*** Block opens ***

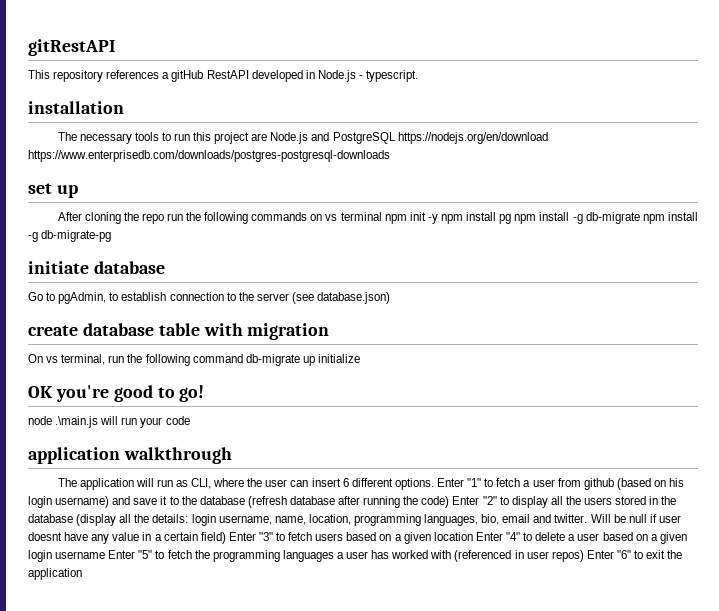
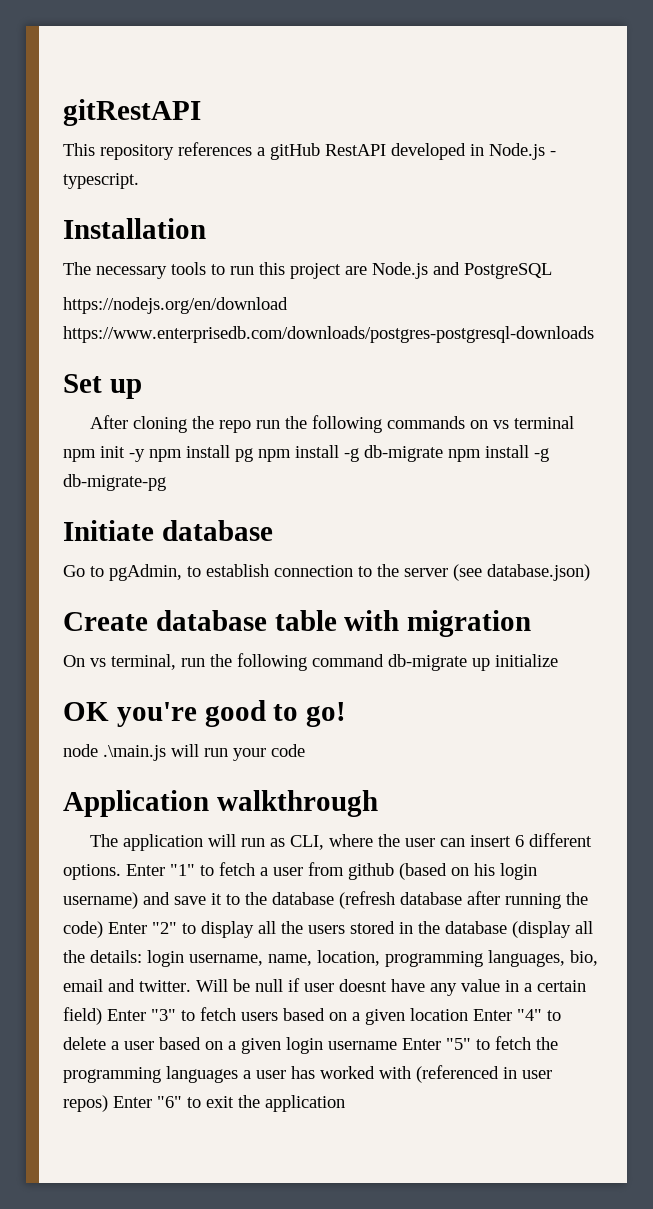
- installation
+ Installation
- The necessary tools to run this project are Node.js and PostgreSQL https://nodejs.org/en/download https://www.enterprisedb.com/downloads/postgres-postgresql-downloads
+ The necessary tools to run this project are Node.js and PostgreSQL
+ https://nodejs.org/en/download https://www.enterprisedb.com/downloads/postgres-postgresql-downloads
- set up
+ Set up
- initiate database
+ Initiate database
- create database table with migration
+ Create database table with migration
- application walkthrough
+ Application walkthrough

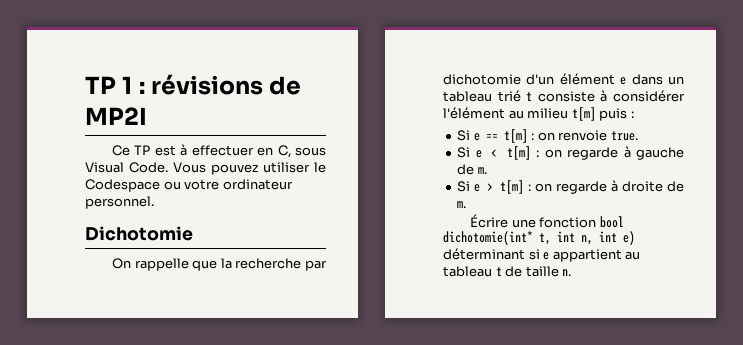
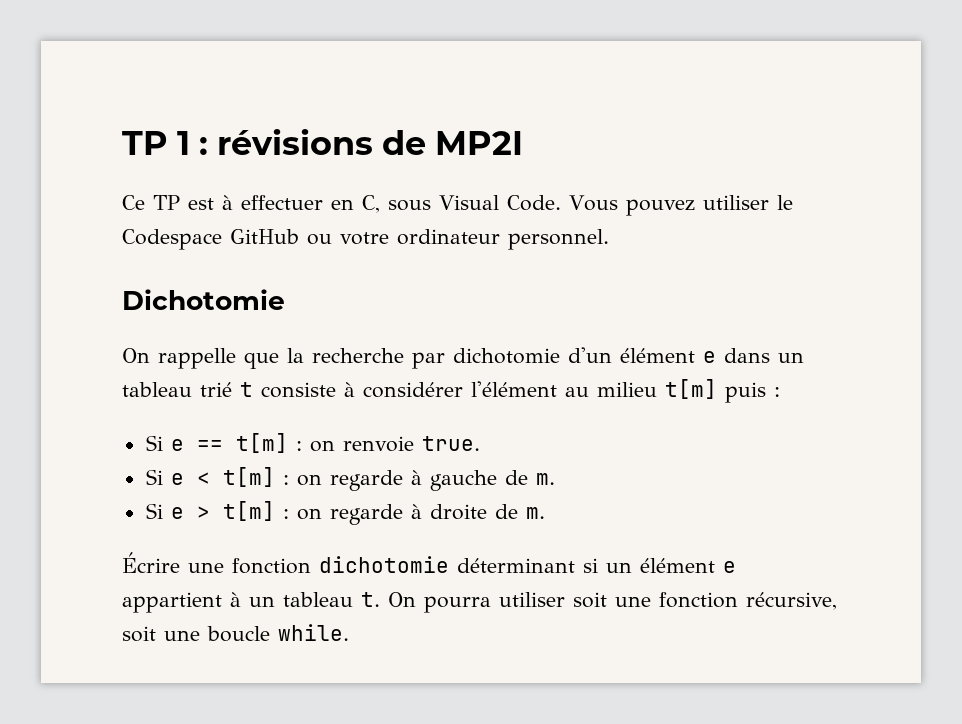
- Vous pouvez utiliser le Codespace ou votre ordinateur personnel.
+ Vous pouvez utiliser le Codespace GitHub ou votre ordinateur personnel.
- Écrire une fonction bool dichotomie(int* t, int n, int e) déterminant si e appartient au tableau t de taille n.
+ Écrire une fonction dichotomie déterminant si un élément e appartient à un tableau t. On pourra utiliser soit une fonction récursive, soit une boucle while.

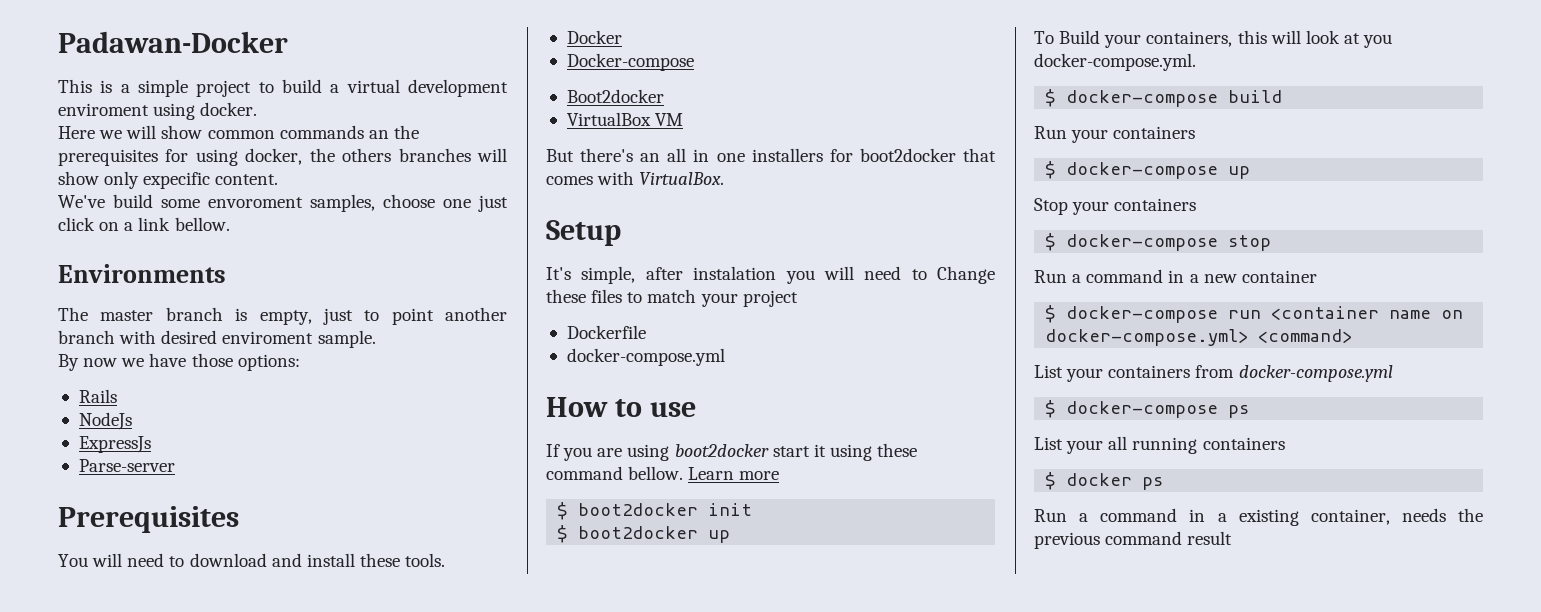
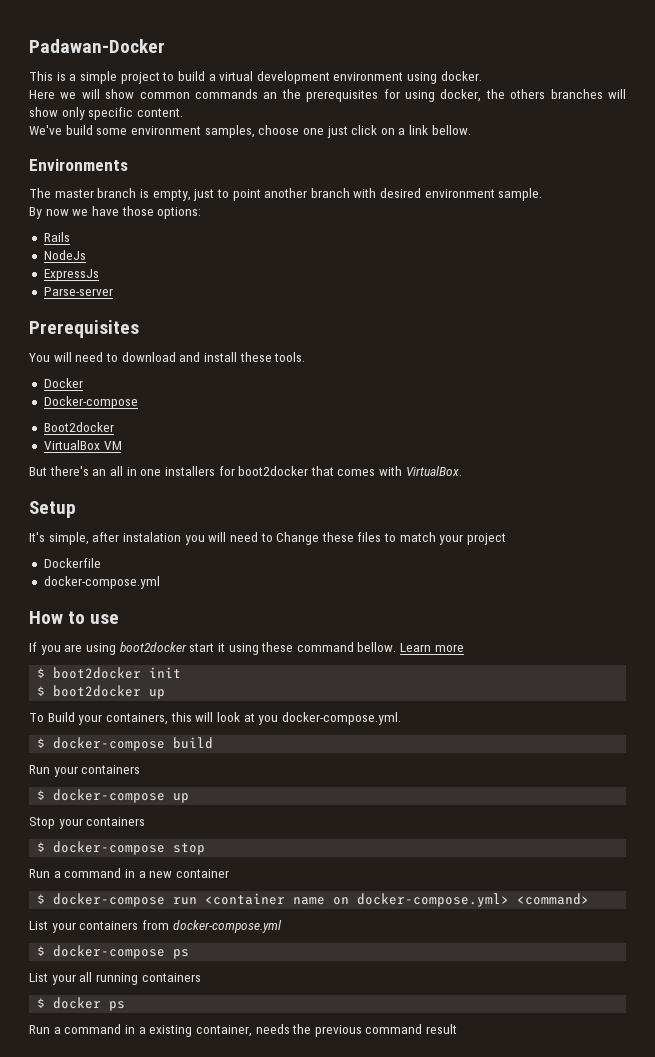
- This is a simple project to build a virtual development enviroment using docker.
+ This is a simple project to build a virtual development environment using docker.
- Here we will show common commands an the prerequisites for using docker, the others branches will show only expecific content.
+ Here we will show common commands an the prerequisites for using docker, the others branches will show only specific content.
- We've build some envoroment samples, choose one just click on a link bellow.
+ We've build some environment samples, choose one just click on a link bellow.
- The master branch is empty, just to point another branch with desired enviroment sample.
+ The master branch is empty, just to point another branch with desired environment sample.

*** Block closes ***

Exercise aim: From the listing, extract all text exactly as given and drop any picture.

The completed task:
- installation
+ Installation
- The necessary tools to run this project are Node.js and PostgreSQL https://nodejs.org/en/download https://www.enterprisedb.com/downloads/postgres-postgresql-downloads
+ The necessary tools to run this project are Node.js and PostgreSQL
+ https://nodejs.org/en/download https://www.enterprisedb.com/downloads/postgres-postgresql-downloads
- set up
+ Set up
- initiate database
+ Initiate database
- create database table with migration
+ Create database table with migration
- application walkthrough
+ Application walkthrough

- Vous pouvez utiliser le Codespace ou votre ordinateur personnel.
+ Vous pouvez utiliser le Codespace GitHub ou votre ordinateur personnel.
- Écrire une fonction bool dichotomie(int* t, int n, int e) déterminant si e appartient au tableau t de taille n.
+ Écrire une fonction dichotomie déterminant si un élément e appartient à un tableau t. On pourra utiliser soit une fonction récursive, soit une boucle while.

- This is a simple project to build a virtual development enviroment using docker.
+ This is a simple project to build a virtual development environment using docker.
- Here we will show common commands an the prerequisites for using docker, the others branches will show only expecific content.
+ Here we will show common commands an the prerequisites for using docker, the others branches will show only specific content.
- We've build some envoroment samples, choose one just click on a link bellow.
+ We've build some environment samples, choose one just click on a link bellow.
- The master branch is empty, just to point another branch with desired enviroment sample.
+ The master branch is empty, just to point another branch with desired environment sample.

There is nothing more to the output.